Talks this month in Baghdad must show progress on reaching an agreement over the Persian nation’s nuclear program to placate the international community, he said today on a flight as he returned from the Group of Eight meeting in the U.S.
“Russia is concerned that an attempt to resolve this problem with military methods is still a possibility,” Ryabkov told reporters. “We periodically get signals publicly and via private channels that certain capitals favor this option much more than they did up to this point.”
The U.S. and European Union allege Iran is seeking to build a bomb, not just make fuel for electricity production and medical research, as the country maintains. The U.S. and EU have imposed financial sanctions on Iran and are pressuring nations including China to buy less of its oil as they seek to curtail its nuclear activities.

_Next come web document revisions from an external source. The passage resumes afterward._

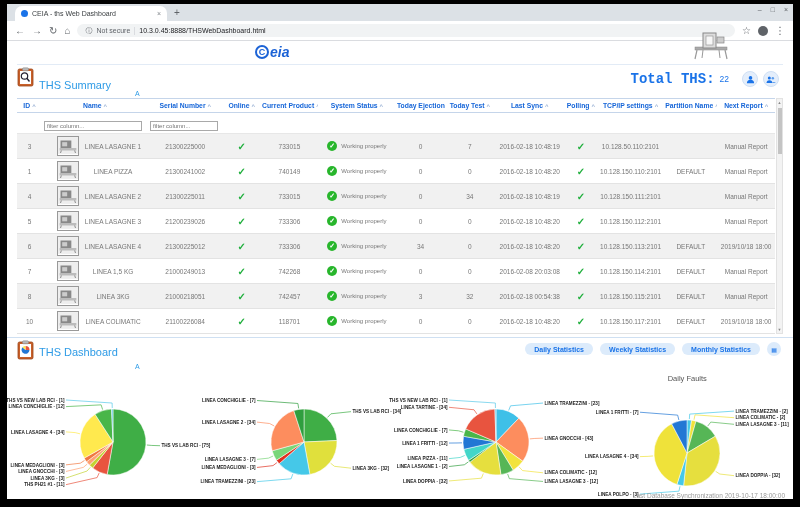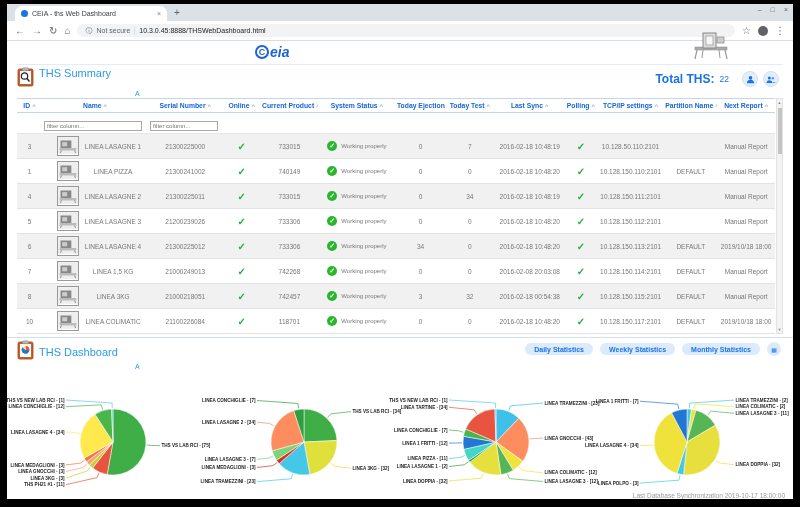"THS Summary" .section-head { align-items: flex-start -> flex-end }
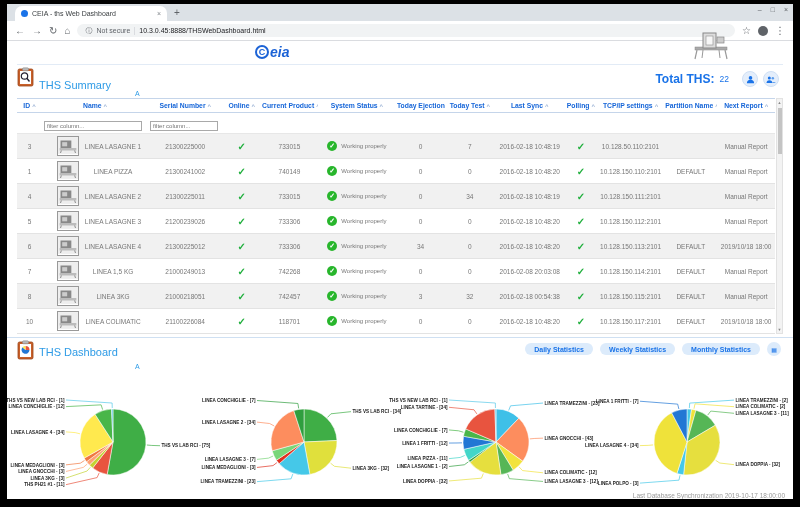"Total THS:" .total-label { font-family: none -> Liberation Mono, monospace; font-size: 12px -> 14px }
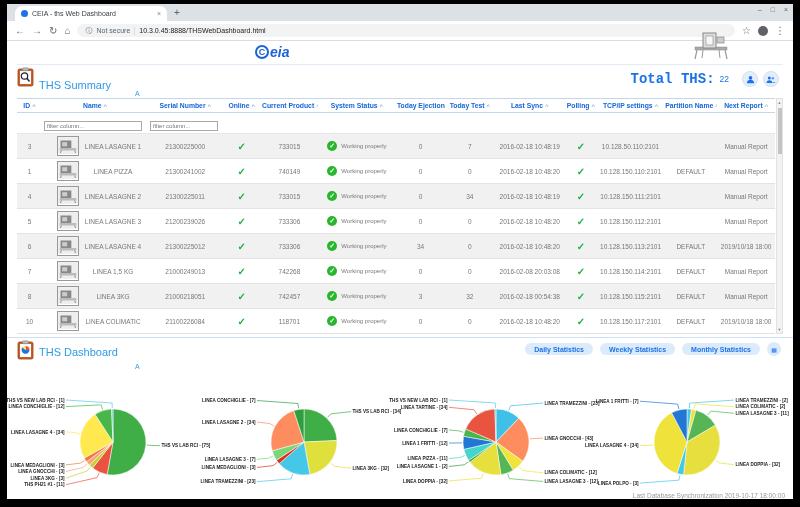"Daily Faults" div.chart-title { html: none -> <div>Daily Faults</div> }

The so-called 5+1 group comprising the U.S., U.K., China, Russia and France, with Germany, will meet on May 23 in the Iraqi capital.
Russia opposes an EU embargo on Iranian oil due to take effect July 1 and will seek for it to be “deferred into the future,” Ryabkov said, adding that the sanction will put pressure on oil markets.
“When we have this euro-zone crisis, when we have doubts over the tempo of recovery in many places, I think it’s really irresponsible to introduce such a dramatic measure as an oil embargo,” he said.